Robert Fernandez (USA)
1980
1980
Robert Fernandez was born in Hartford, Connecticut, and grew up in Miami. He is the author of the poetry volumes We Are Pharaoh, Pink Reef, and Scarecrow.
He is also co-translator of Azure, poems by Stéphane Mallarmé in 2015. His poems have appeared in Hambone, Lana Turner, The New Republic, Poetry, A Public Space, Bennington Review, The Nation and elsewhere. He is the recipient of awards and fellowships from the Iowa Writers’ Workshop, the Gertrude Stein Awards, the Poetry Society of America’s New American Poet Awards, and the Andrew W. Mellon foundation. He has been an editor for Cosa Nostra Editions and the PEN Poetry Series.
He currently teaches poetry in Nebraska.
BOOKS OF POETRY
We Are Pharaoh (Ann Arbor, Michigan: Canarium Books, 2011); Pink Reef (Ann Arbor: Canarium Books 2013); Scarecrow (Middletown, Connecticut: Wesleyan University Press, 2015)
Tongue Out (Beginning with a Line by the Painter Francis Bacon)
I like the dog; it looks
As if it’s just lying there,
As though it’s had a really good run, exhausted,
And you see it with its tongue out…
And I was prone, exhausted,
As if I’d had a rug of sweat rolled out of me.
And I was prone and near dead,
On the razor’s lip of sleep,
As if a rug of gold thread,
Bought for half a million in a mall in Dubai,
Had been rolled out of me
Across a length of polished tile.
And I was exhausted, like a dog
That had been flattened, eyes squashed flat—
Flat as the huge, smashed toads
That scatter the roads in Florida.
I was exhausted,
As if I’d burned through my money,
As if I’d drunk deeply at the roulette wheel
And bathed in its multicolored fogs,
As if I’d sweated through my shirt
Next to the colossal
Stones of the casino fireplace.
I was exhausted,
As if Malory after a raid blood-shearing
Through coin and bleating sheep,
As if the lamprey
Had stood
Over my shoulder, reading
Aeschylus,
As if the pandemic had started
And I had eaten death,
White paste from a clay bowl,
For years.
I was exhausted,
Like a dog after a good run,
Flattened, laid flat,
Beside his master.
—Originally published in A Public Space
Edens
Let us live a long life
Among clothes lines and bats’ grasp,
Fleshy twig grip,
Or kites, how we love
Their—too false to say—
Their dance with nothing;
How we love, rather, their clarity
That falls, skin that dissolves.
Every image of transcendence
Comes in a white marble block
Within which a bat is fixed
Like Satan himself
At the bottom of Dis.
And our three bearded heads
Garble dead cacti,
Wrinkled worm and caramel
Wrapped in foil.
Hold. Begin again
Where your face
Is a shield.
There, you are like kites.
But it’s false to say
We are flat and fleet—;
We are, rather, red steaks
Falling into a pan
Under raw moonlight,
Whitest of moonlight
Behind which the void
Gnashes.
Still. We are
The ark’s reeling tower.
And how I love the ancient sky,
Purple, god-soaked, of faceted
Silver and phosphorus white.
Nothing’s the pit
You expel from your stomach.
And the dia-
mond, fleshy
Only in its negation
Only in its negation
Of all flesh,
Slips from your mouth
Into the pan.
Speak. Eden,
Your rain
Is cut wrong—
The giraffes
Bend sideways for their meals
Of leaves and flowers;
The baboons
Shuttle their skulls
On their backs.
And the day is trees
wind smoke soil
grass rock shit
sickness death
animals animals
sun
The day prints our eyes;
The press of type
Falls into the flesh;
Our eyes are
Tired of reading;
They are scarred.
Eden
Is a scar too,
A laughing slit of mouth
Lined with black, shining fruit.
The baboons stretch their jaws and sleep.

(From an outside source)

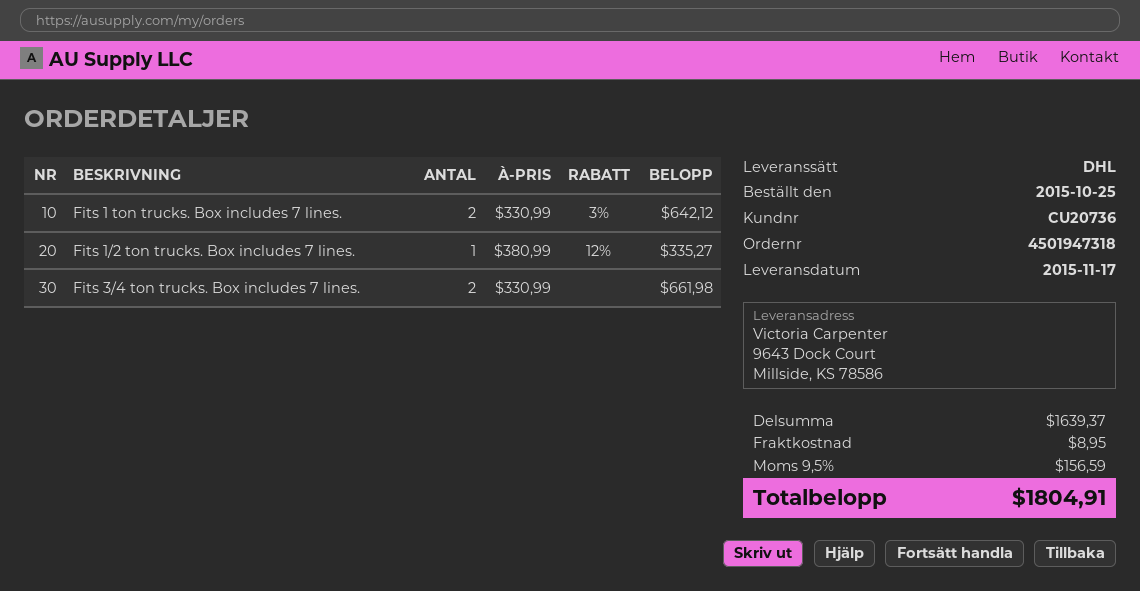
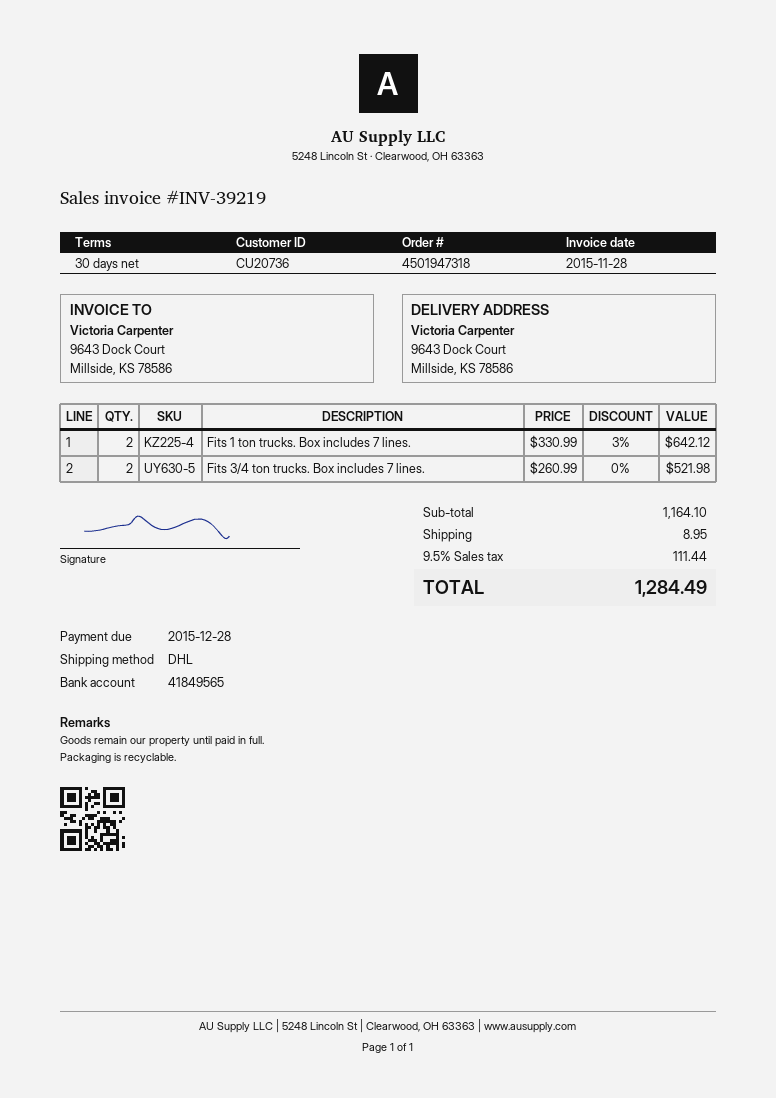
Fits 1/2 ton trucks. Box includes 7 lines.: 1 x 380.99 - 12% = 335.27 -> none
Fits 3/4 ton trucks. Box includes 7 lines.: 2 x 330.99 = 661.98 -> 2 x 260.99 = 521.98
subtotal: 1639.37 -> 1164.10
tax: 9.5% = 156.59 -> 9.5% = 111.44
total: 1804.91 -> 1284.49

The rivers travel until they do not.
The insects grip, multiply, and descend.
We are fortunate if we find
Some measure,
Because every day I see
A god bathing in the river,
Blood streaming from its mouth.
Let us
Split open
Our stomachs
With the unicorn’s
Horn.
Let us
Spill warm
Platefulls of guts,
Pinkish things
Picked at.
Magisterial vultures,
Wings the size of children,
Extend themselves
Over pink plates.
Yes.
O gods. Fall.
Fall still. Remember us.
That noon, highest point—
But a fork of little bone
Breaks from the dancer’s throat.
Still I love the beauty of these serpent colors.
And I love the dancers
With their naked feet.
And I love
The dancers
Who love the light,
Who unfold the light into the light,
Who bring the light to itself in witness.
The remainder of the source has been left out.